“Listen my children and you shall hear. Of the midnight ride of Paul Revere…” The ride of Paul Revere, Henry Wadsworth Longfellow, 1860
Boston is proud of its past, playing a pivotal role in the States’ rebellious beginnings. This town spans the countries colonial and revolutionary eras. We enjoyed walking the Freedom Trail, a 4km path weaving its way through the town and across the river, past the town’s more significant historical sites and landmarks.
And the heat and humidity did not stop in NYC – the weather in Boston was low 30s during the day, dipping to a mild 25 at night!!
Boston has a fantastic park in the centre, Boston Common and the Public Garden – it rivals Central Park as a place for enjoyment and solitude, but beats it for beauty. The plants and landscaping in the Public Park is wonderful, along with the small lake (think duck pond) which had stretch swan paddle boats plying their way around a small island.
The architecture in Boston is Victorian and no better examples exist than the brownstone buildings near the river and centre of Boston. In particular, Commonwealth Avenue would have to be the most beautiful street in Boston’s Back Bay area. Its streets are some of many in Boston that are lined with one of the city’s most iconic architectural structures, the brownstone. They are beautifully unique dwellings and represent affluence and style. These dwellings, backing onto the river, also have the best views of the 4th of July fireworks.

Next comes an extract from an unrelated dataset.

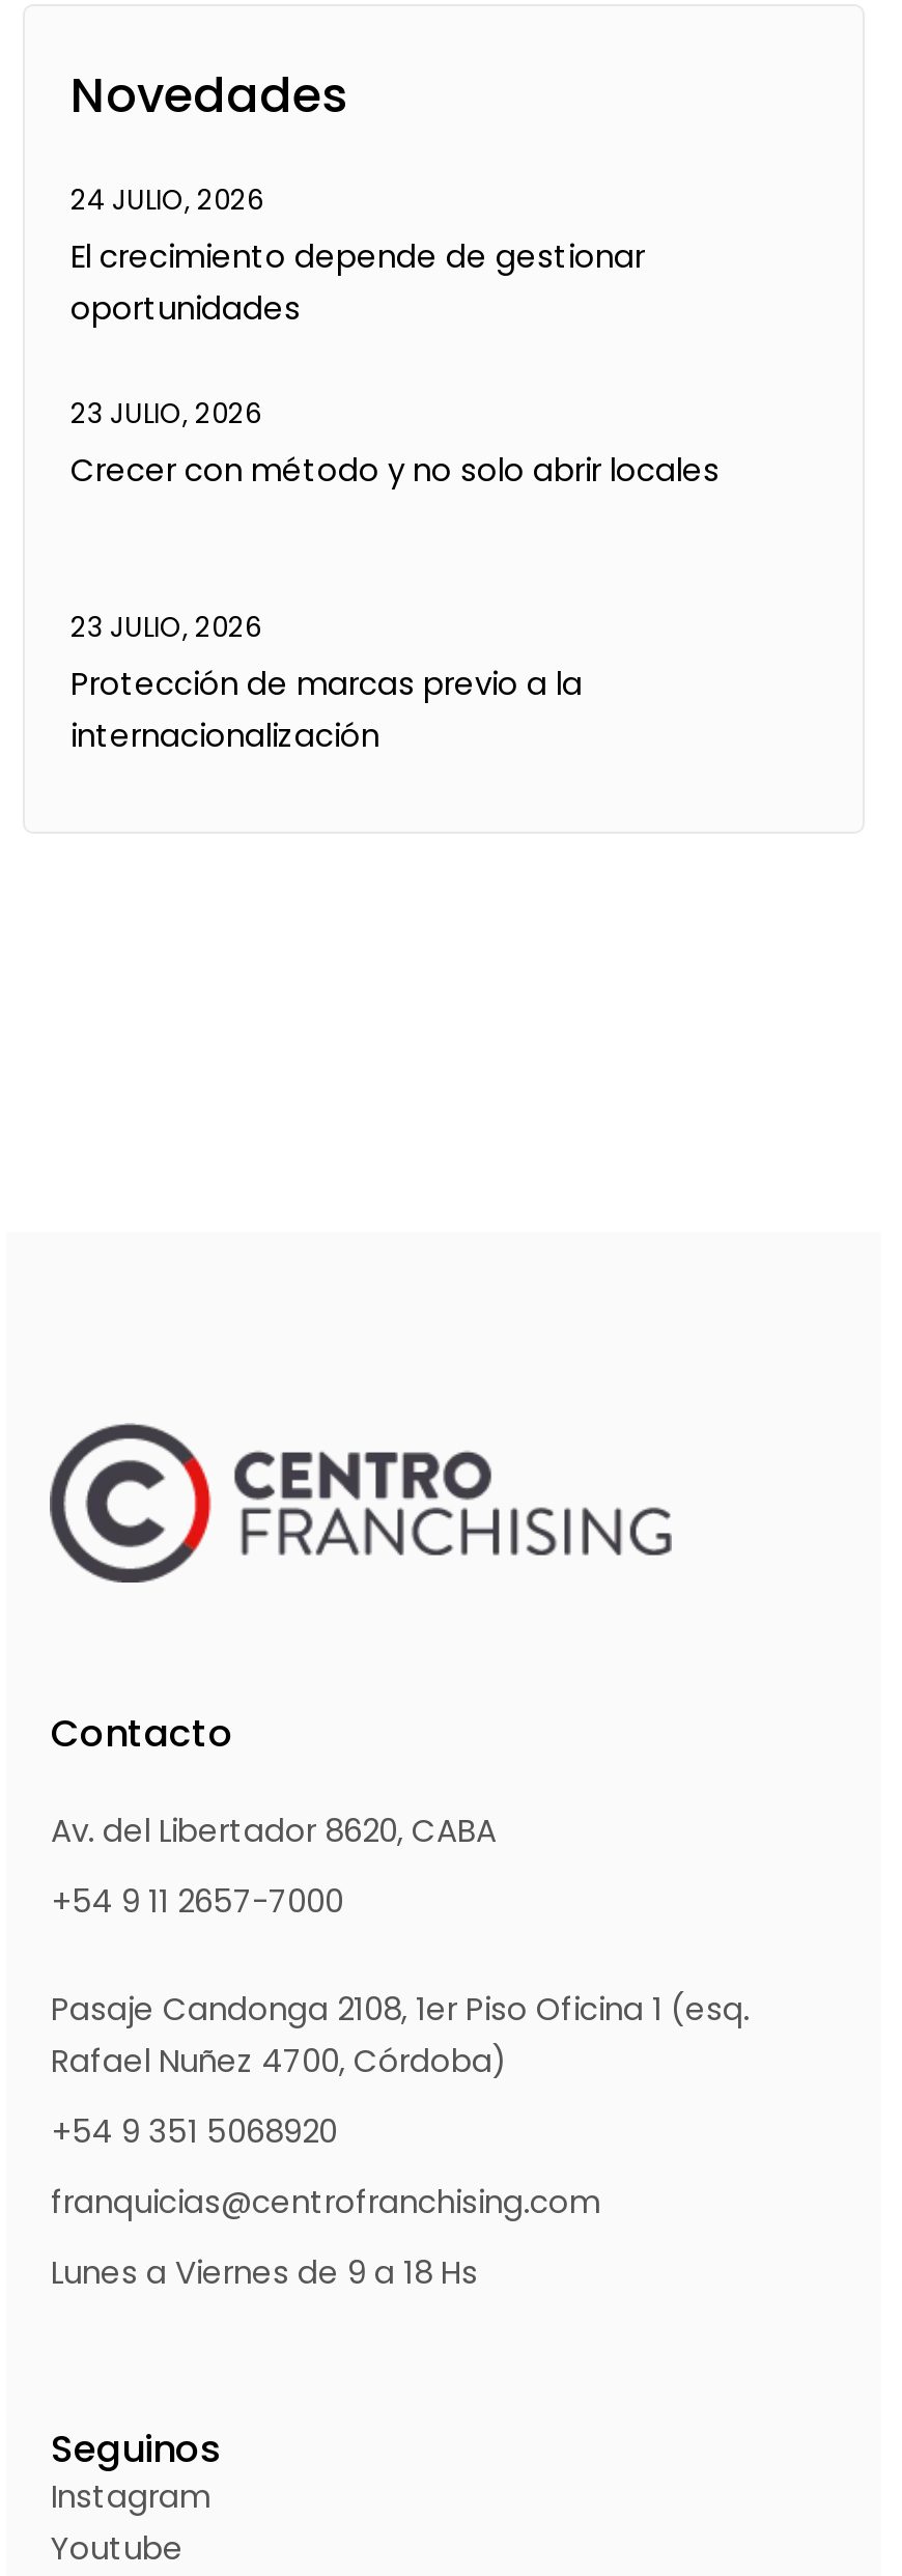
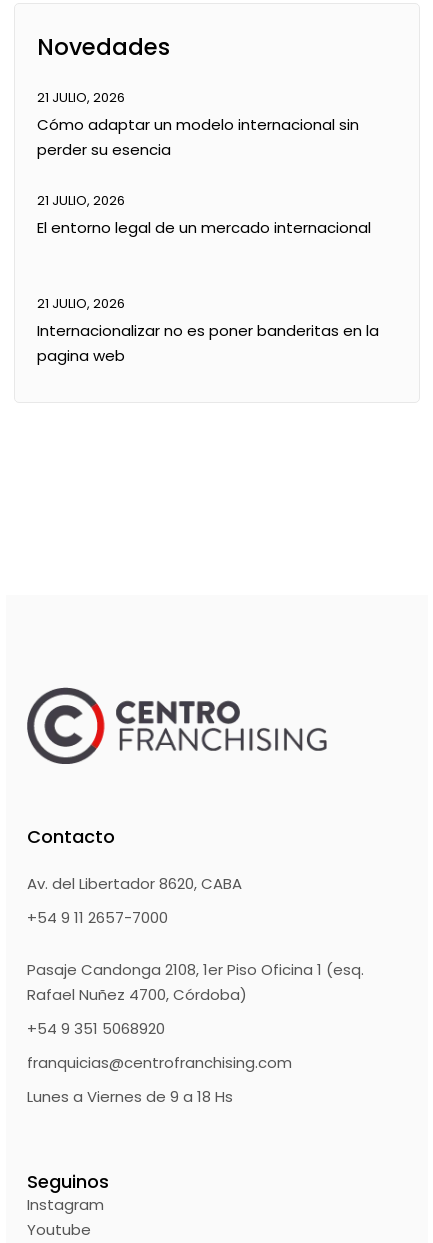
[71,181,645,329] 24 JULIO, 2026 | El crecimiento depende de gestionar | oportunidades -> [37,88,359,160] 21 JULIO, 2026 | Cómo adaptar un modelo internacional sin | perder su esencia
[71,395,720,491] 23 JULIO, 2026 | Crecer con método y no solo abrir locales -> [37,191,371,238] 21 JULIO, 2026 | El entorno legal de un mercado internacional
[71,609,583,756] 23 JULIO, 2026 | Protección de marcas previo a la | internacionalización -> [37,294,379,366] 21 JULIO, 2026 | Internacionalizar no es poner banderitas en la | pagina web

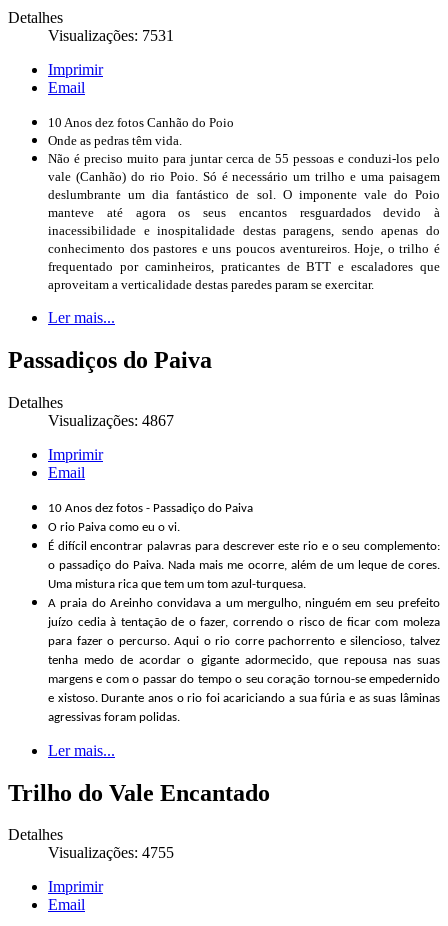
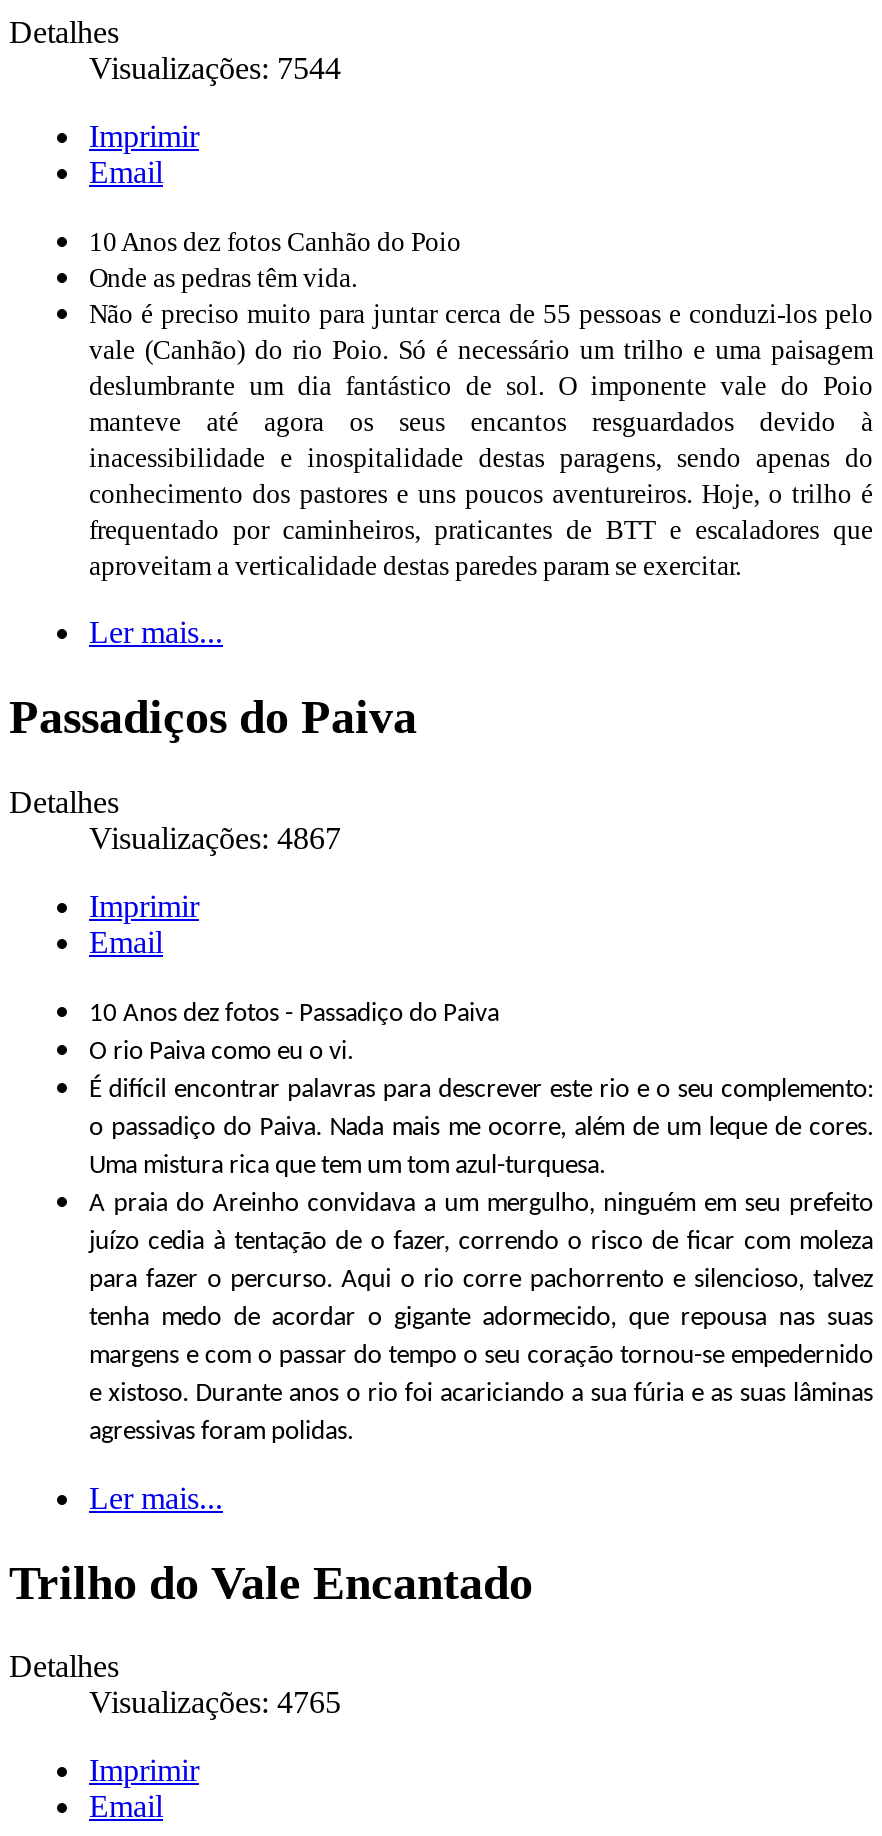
[48,27,174,44] Visualizações: 7531 -> [89,51,341,85] Visualizações: 7544
[48,844,174,861] Visualizações: 4755 -> [89,1686,341,1720] Visualizações: 4765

The Freedom Trail is a collection of museums, churches, cemeteries, parks, a ship, and historic markers which tell the story of the American Revolution. Some of the more interesting aspects of the Trail include the Old North Church, from which Paul Revere gave the lantern signal to alert the patriots, and the Old South Meeting Hall, where patriots planned the Boston Tea Party.
Above is Massachusetts State House.
Walking through the Granary Burying Ground, you walk past the gravesites of Revere, Benjamin Franklin’s parents and other prominent Bostonians who participated in the making of the revolution, such as Samuel Adams, who has a very fine ale named after him. Probably the most noteworthy sites include Revere’s home and Bunker Hill monument, which was the site of one of the bloodiest battles between the colonists and the British army. The colonists were not well equipped and folklore has it that their battle-cry was “…don’t fire until you see the whites of their eyes…”
Our accommodation was in Cambridge, a short distance from Boston. We were literally next door to Harvard University. This is an impressive institution and the grounds are incredible, not so much the amount of green space, rather that the commons/lawns are treed and the buildings are imposing. The architecture is Georgian, lots of columns, red brick and white stone window surrounds. Many US presidents were educated here.
Above is “our street”…very nice and cutesy…and next to H…
…and Harvard Street, leading to Harvard Square. Very popular destination for restaurants and cafes and the odd bar.
Some 3 kms down the main road is MIT, another ivy league institution which, too, has an impressive edifice.